Ich arbeite mit meinem Kollegen Marco Bernhard schon seit drei Jahren daran. Ausgangspunkt war ein Problem, das mir als Foodstylist aufgefallen ist. Dabei muss ich ja meist als erster neue Kochbücher nachkochen, weil wir die Bilder dafür produzieren. Und ganz ehrlich: Viele Rezepte in Kochbüchern funktionieren einfach nicht. Hat nie jemand ausprobiert. Als Profi kann ich das natürlich so hinbiegen, dass es gut aussieht, aber in ihrer Küche verzweifeln die Leute später trotzdem. In den Kochshows ist es ähnlich, da wird einem etwas vorgemacht, was nicht so ohne weiteres nachzuahmen ist.
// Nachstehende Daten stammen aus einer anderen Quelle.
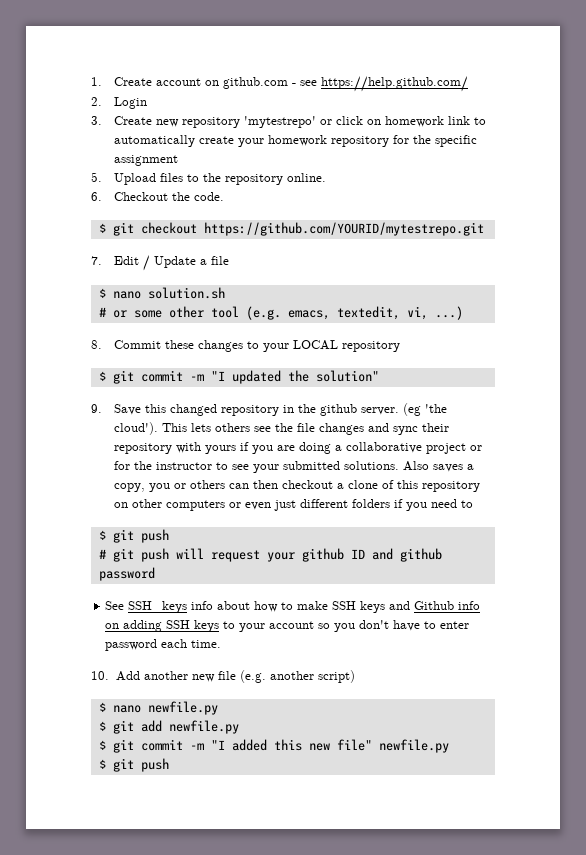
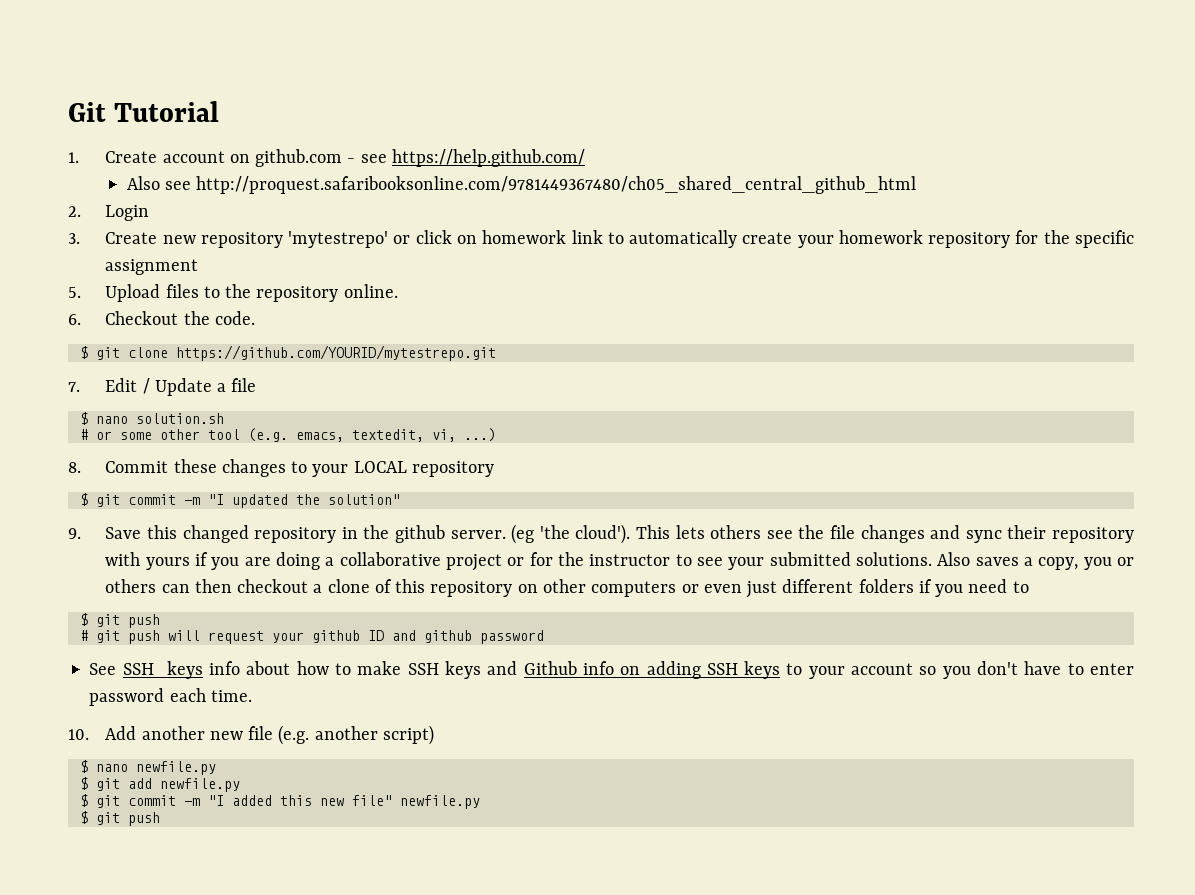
(91, 81) none -> [68,101,220,122] Git Tutorial //
(469, 84) none -> [126,176,917,194] // Also see http://proquest.safaribooksonline.com/9781449367480/ch05_shared_central_github_html
[140,222,197,234] checkout -> [127,347,168,358] clone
In den Filmen zeigen wir deshalb von A bis Z einfach alles, es ist eben nichts „schon mal vorbereitet“. Es ist keine Kochshow sondern eher ein Kurs, nur günstiger; wer sich bei uns anmeldet, zahlt nur zwei bis vier Euro pro Monat.
 
Braucht man einen missionarischen Eifer, um die Menschen zu einem besseren Kochen zu erziehen?
Es ist schon viel Idealismus dabei. Diese Filme zu produzieren ist viel aufwändiger, als wir uns das vorgestellt hatten und für mich ist auch die Moderation anstrengend. Ich bin es nicht gewohnt, beim Kochen immer lächeln zu müssen. Aber mich ärgert diese komische Entwicklung, dass die Leute sich einerseits vom Schubeck erklären lassen, wie man Rinderfilet mit Niedrigtemperatur gart, aber andererseits nicht mal wissen, wie man Pfannkuchen macht.
 
Aber das kann man doch googlen.
Genau, du suchst nach Schweinebraten und bekommst auf einer einzigen Kochseite 68 verschiedene Rezepte für Original Münchner Schweinebraten. Bei uns gibt es nur eines. Aber das ist dann auch gut.